● **Exercise**
May I have, exactly as written, the line containing "- That is the" and every line after it through the end of the listing below, and nothing else?

● **Records to process**
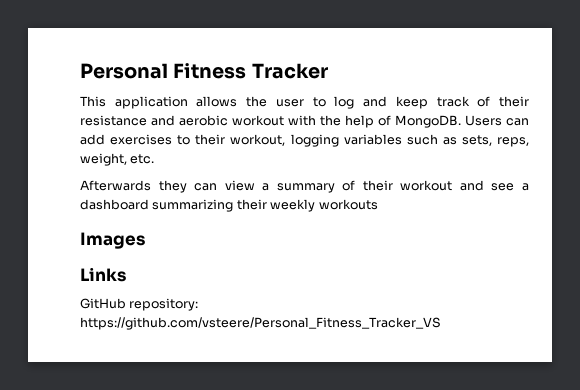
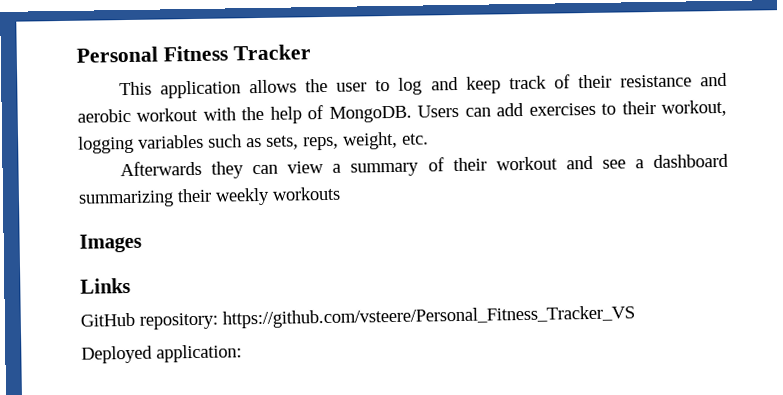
+ Deployed application:

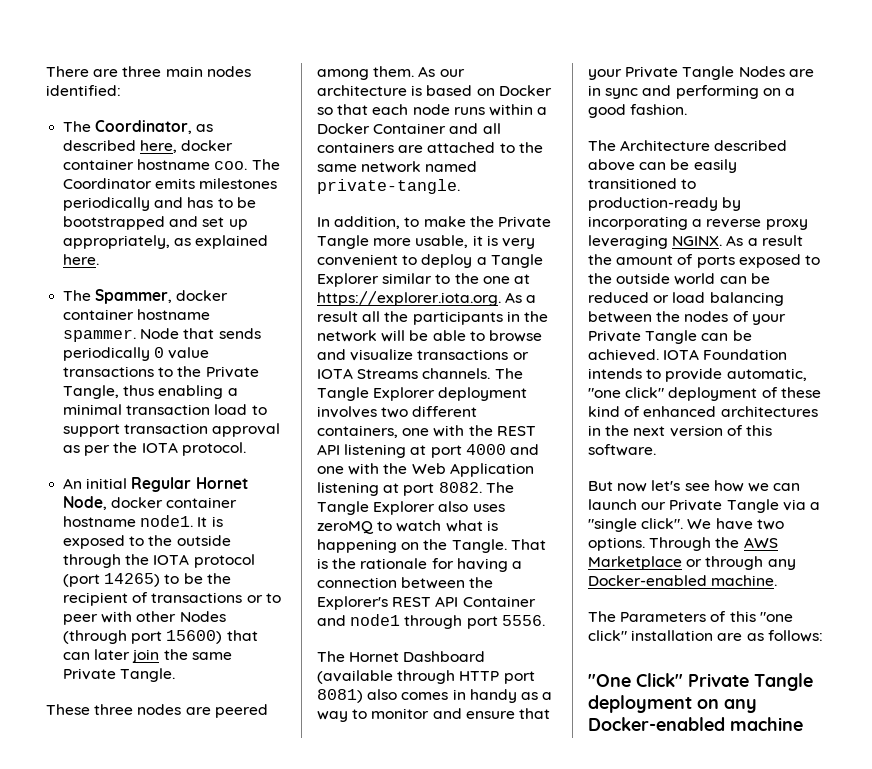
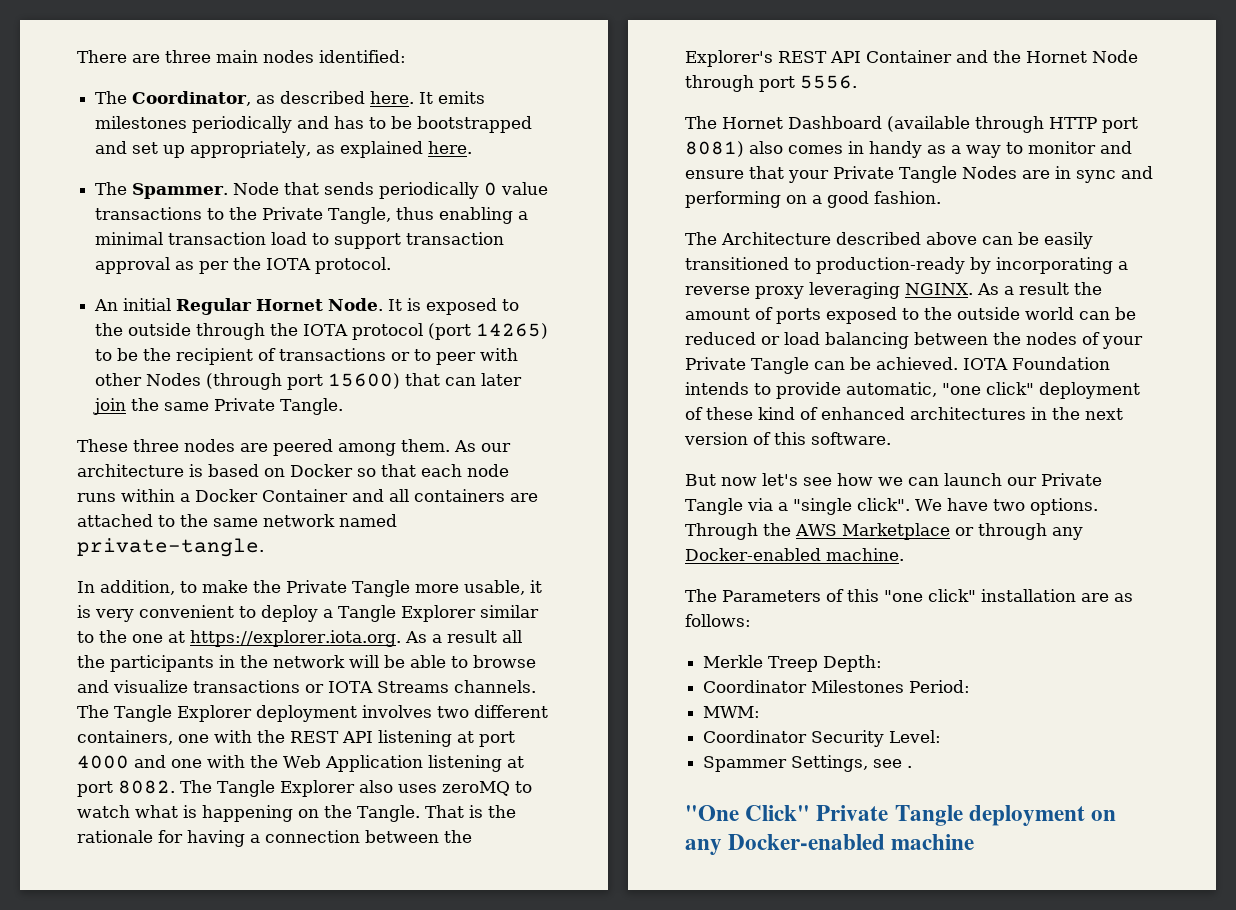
- The Coordinator, as described here, docker container hostname coo. The Coordinator emits milestones periodically and has to be bootstrapped and set up appropriately, as explained here.
+ The Coordinator, as described here. It emits milestones periodically and has to be bootstrapped and set up appropriately, as explained here.
- The Spammer, docker container hostname spammer.
+ The Spammer.
- An initial Regular Hornet Node, docker container hostname node1.
+ An initial Regular Hornet Node.
- That is the rationale for having a connection between the Explorer's REST API Container and node1 through port 5556.
+ That is the rationale for having a connection between the Explorer's REST API Container and the Hornet Node through port 5556.
+ Merkle Treep Depth:
+ Coordinator Milestones Period:
+ MWM:
+ Coordinator Security Level:
+ Spammer Settings, see .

● **Result of this task**
- That is the rationale for having a connection between the Explorer's REST API Container and node1 through port 5556.
+ That is the rationale for having a connection between the Explorer's REST API Container and the Hornet Node through port 5556.
+ Merkle Treep Depth:
+ Coordinator Milestones Period:
+ MWM:
+ Coordinator Security Level:
+ Spammer Settings, see .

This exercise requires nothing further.